6.8 KiB
Web Automation
The web automation module enables BotServer to interact with websites, extract content, and perform automated browser tasks.
Overview
Web automation features allow bots to:
- Crawl and index website content
- Extract structured data from web pages
- Automate form submissions
- Capture screenshots
- Monitor website changes
- Perform headless browser operations
Configuration
Enable web automation in config.csv:
webAutomationEnabled,true
browserTimeout,30000
maxCrawlDepth,3
userAgent,BotServer/1.0
Features
Website Crawling
The ADD_WEBSITE keyword triggers web crawling:
ADD_WEBSITE "https://example.com"
This will:
- Launch headless browser
- Navigate to the URL
- Extract text content
- Follow internal links (respecting robots.txt)

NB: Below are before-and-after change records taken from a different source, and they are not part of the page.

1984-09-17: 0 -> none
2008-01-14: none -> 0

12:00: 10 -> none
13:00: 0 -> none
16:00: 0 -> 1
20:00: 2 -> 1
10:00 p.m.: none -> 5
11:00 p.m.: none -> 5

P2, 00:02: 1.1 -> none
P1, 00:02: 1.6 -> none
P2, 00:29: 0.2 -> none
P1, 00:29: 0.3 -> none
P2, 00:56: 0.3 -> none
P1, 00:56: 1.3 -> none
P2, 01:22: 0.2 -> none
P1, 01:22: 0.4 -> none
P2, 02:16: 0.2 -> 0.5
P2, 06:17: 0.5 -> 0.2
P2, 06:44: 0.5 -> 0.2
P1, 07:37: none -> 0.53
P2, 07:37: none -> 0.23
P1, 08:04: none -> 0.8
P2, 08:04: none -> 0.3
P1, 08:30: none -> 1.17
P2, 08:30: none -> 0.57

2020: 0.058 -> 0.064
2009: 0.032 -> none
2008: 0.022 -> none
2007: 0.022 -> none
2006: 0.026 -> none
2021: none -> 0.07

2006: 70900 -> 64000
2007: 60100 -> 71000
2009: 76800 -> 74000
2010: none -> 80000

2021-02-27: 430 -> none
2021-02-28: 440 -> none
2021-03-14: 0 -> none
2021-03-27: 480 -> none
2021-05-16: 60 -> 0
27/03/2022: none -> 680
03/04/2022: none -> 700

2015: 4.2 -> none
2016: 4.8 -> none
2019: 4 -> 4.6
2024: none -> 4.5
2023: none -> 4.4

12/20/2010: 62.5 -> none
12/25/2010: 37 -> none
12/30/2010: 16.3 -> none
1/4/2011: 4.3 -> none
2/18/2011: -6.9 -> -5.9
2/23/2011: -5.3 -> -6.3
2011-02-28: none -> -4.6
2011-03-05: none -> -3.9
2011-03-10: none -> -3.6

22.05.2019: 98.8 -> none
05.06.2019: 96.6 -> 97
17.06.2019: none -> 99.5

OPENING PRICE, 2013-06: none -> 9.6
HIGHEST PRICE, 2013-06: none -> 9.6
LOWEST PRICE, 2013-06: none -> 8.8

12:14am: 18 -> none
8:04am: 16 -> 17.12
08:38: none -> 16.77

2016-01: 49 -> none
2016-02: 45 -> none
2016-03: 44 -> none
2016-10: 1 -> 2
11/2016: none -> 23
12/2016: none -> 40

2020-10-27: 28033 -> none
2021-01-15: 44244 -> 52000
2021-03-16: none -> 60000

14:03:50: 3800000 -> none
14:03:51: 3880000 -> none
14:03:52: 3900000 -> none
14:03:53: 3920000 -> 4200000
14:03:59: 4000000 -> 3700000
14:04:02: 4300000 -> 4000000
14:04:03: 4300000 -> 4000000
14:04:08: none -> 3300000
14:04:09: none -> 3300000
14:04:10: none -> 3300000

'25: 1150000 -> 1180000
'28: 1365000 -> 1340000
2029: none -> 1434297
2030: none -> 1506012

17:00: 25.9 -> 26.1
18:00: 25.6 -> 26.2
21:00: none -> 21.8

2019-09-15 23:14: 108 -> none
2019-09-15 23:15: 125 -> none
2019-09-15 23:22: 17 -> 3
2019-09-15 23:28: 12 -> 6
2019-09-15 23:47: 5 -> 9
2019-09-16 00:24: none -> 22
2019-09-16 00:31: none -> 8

- Index content in vector database
- Make content searchable via
FINDkeyword
Content Extraction
Extract specific data from web pages:
url = "https://news.example.com"
content = GET url
headlines = EXTRACT_CSS content, "h2.headline"
Form Automation
Submit forms programmatically:
NAVIGATE "https://example.com/contact"
FILL_FIELD "name", customer_name
FILL_FIELD "email", customer_email
FILL_FIELD "message", inquiry_text
CLICK_BUTTON "submit"
result = GET_PAGE_TEXT()
Screenshot Capture
Capture visual representations:
NAVIGATE "https://example.com/dashboard"
screenshot = CAPTURE_SCREENSHOT()
SAVE_FILE screenshot, "dashboard.png"
Change Monitoring
Monitor websites for updates:
SET_MONITOR "https://example.com/status", "hourly"
ON "website_changed" DO
changes = GET_CHANGES()
SEND_MAIL admin_email, "Website Updated", changes
END ON
Crawler Configuration
Crawl Rules
Control crawler behavior:
| Setting | Description | Default |
|---|---|---|
maxDepth |
Maximum crawl depth | 3 |
maxPages |
Maximum pages to crawl | 100 |
crawlDelay |
Delay between requests (ms) | 1000 |
respectRobots |
Honor robots.txt | true |
followRedirects |
Follow HTTP redirects | true |
includeImages |
Extract image URLs | false |
includePDFs |
Process PDF links | true |
Selector Strategies
Extract content using CSS selectors:
' Extract specific elements
titles = EXTRACT_CSS page, "h1, h2, h3"
paragraphs = EXTRACT_CSS page, "p"
links = EXTRACT_CSS page, "a[href]"
images = EXTRACT_CSS page, "img[src]"
Or XPath expressions:
' XPath extraction
prices = EXTRACT_XPATH page, "//span[@class='price']"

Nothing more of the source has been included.